### DIRECTIONS FOR THIS TASK:
Count how many lines in the data below include "regular". Answer with the number only.

### RECORDS SHOWN:
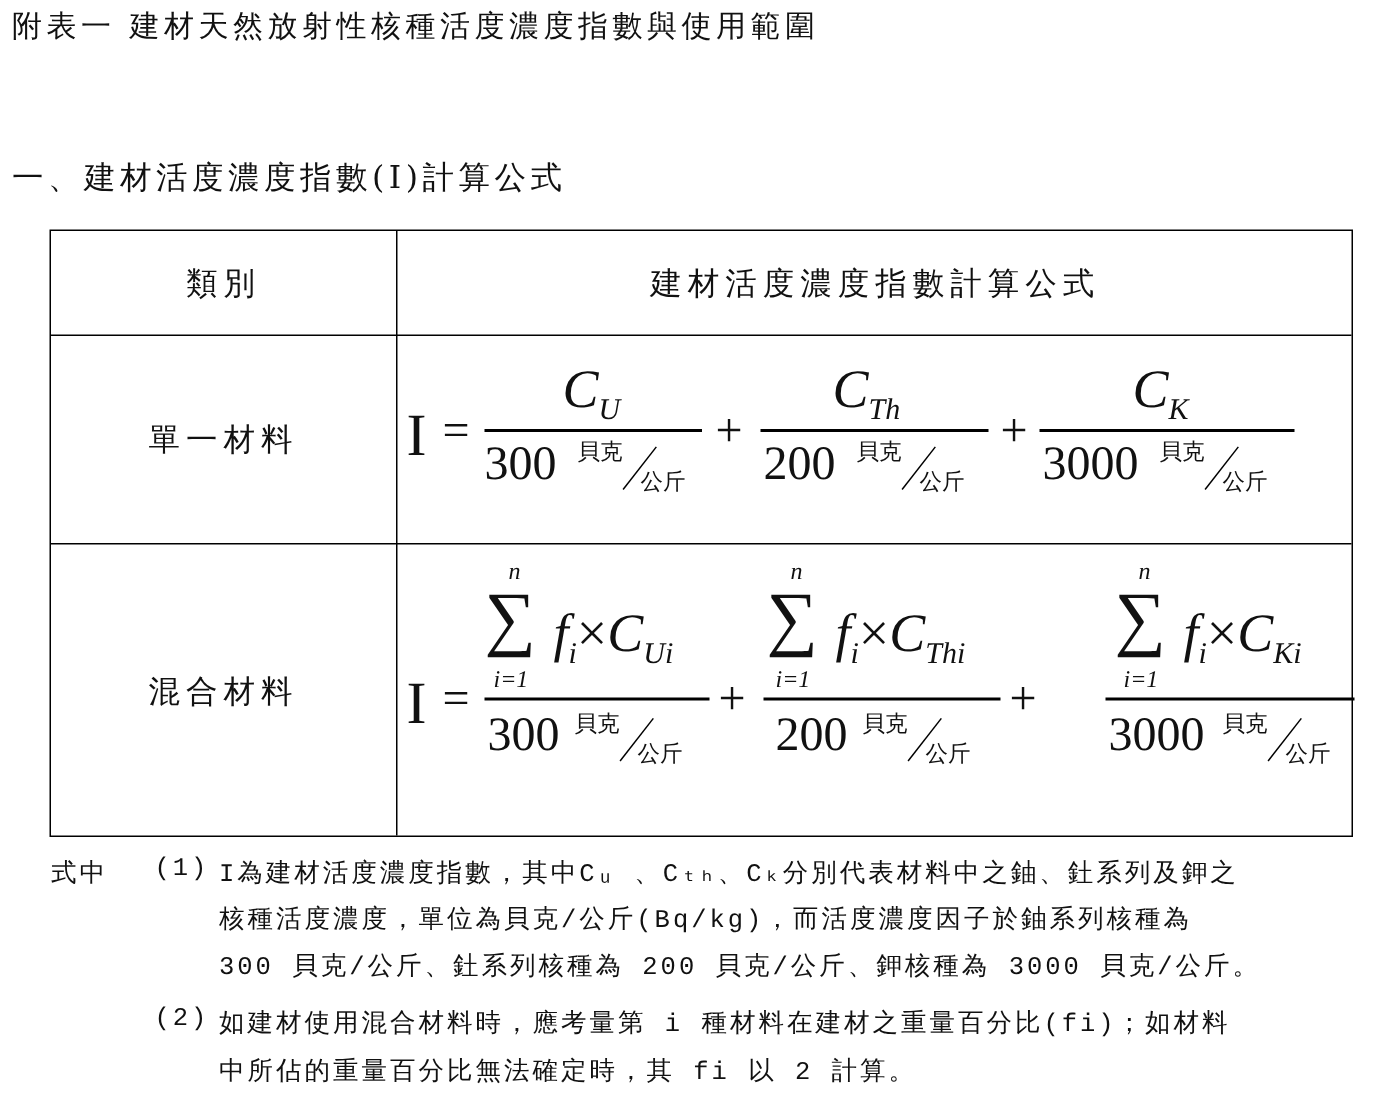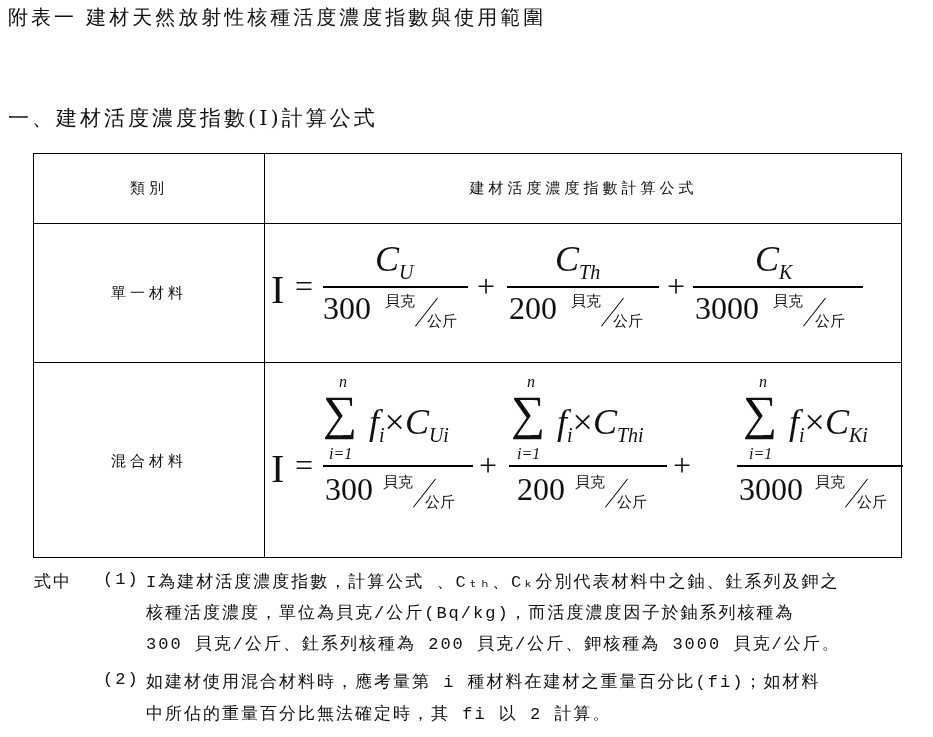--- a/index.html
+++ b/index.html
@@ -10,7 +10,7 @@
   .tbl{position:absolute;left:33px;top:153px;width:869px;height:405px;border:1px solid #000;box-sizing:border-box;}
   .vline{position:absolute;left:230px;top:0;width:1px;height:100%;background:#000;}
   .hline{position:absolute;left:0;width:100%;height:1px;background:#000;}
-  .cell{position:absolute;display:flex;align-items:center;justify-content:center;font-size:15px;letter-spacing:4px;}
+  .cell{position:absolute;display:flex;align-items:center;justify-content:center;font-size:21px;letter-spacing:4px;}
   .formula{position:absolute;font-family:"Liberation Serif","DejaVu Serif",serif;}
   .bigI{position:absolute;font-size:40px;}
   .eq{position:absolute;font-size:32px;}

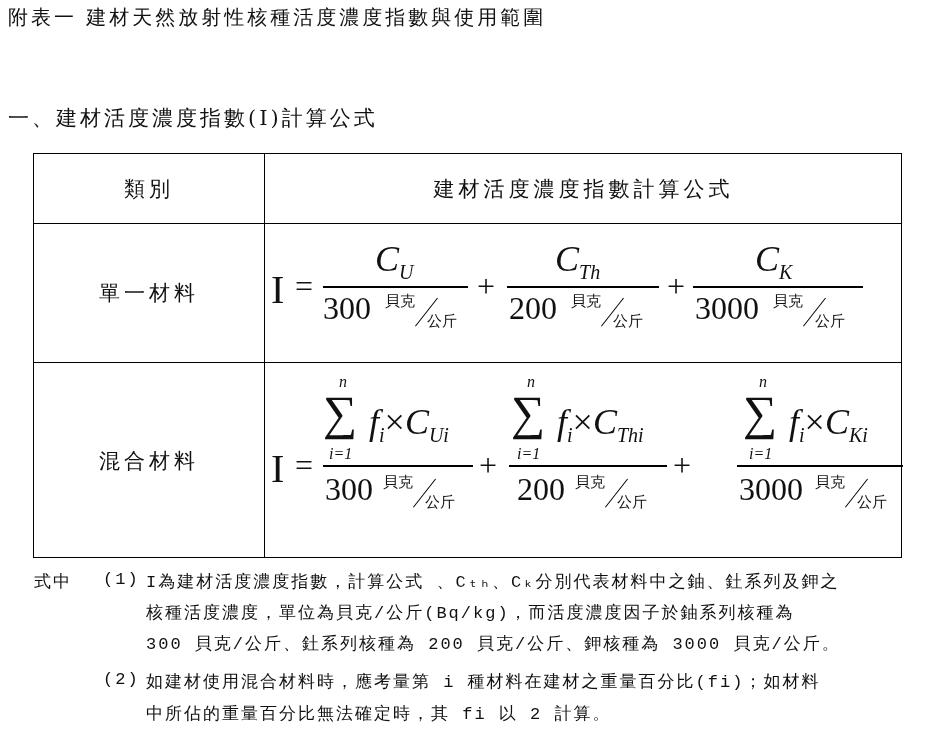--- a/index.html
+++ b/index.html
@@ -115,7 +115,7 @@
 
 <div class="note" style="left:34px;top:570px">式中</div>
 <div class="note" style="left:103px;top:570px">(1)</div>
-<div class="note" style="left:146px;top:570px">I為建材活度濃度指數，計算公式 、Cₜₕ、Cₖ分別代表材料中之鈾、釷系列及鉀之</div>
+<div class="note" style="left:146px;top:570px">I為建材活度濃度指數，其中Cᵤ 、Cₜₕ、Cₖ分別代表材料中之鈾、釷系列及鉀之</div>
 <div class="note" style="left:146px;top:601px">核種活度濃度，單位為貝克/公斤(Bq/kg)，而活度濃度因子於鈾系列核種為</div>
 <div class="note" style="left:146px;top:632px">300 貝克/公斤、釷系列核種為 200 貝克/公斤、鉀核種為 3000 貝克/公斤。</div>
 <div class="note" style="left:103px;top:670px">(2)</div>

==

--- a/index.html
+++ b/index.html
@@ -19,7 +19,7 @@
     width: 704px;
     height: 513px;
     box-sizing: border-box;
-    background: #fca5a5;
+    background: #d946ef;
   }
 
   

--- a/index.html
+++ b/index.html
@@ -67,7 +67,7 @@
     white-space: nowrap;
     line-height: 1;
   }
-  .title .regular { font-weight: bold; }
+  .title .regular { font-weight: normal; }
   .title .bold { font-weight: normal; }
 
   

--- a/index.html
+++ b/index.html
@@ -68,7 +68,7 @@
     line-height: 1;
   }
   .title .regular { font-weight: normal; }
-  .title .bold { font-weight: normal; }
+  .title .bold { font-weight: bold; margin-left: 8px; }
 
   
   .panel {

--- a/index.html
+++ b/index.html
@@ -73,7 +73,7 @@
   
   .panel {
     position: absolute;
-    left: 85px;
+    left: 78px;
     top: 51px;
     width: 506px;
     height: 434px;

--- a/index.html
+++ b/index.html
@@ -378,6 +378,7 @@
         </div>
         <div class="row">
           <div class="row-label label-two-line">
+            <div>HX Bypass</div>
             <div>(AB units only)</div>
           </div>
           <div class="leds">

### TASK RESPONSE:
3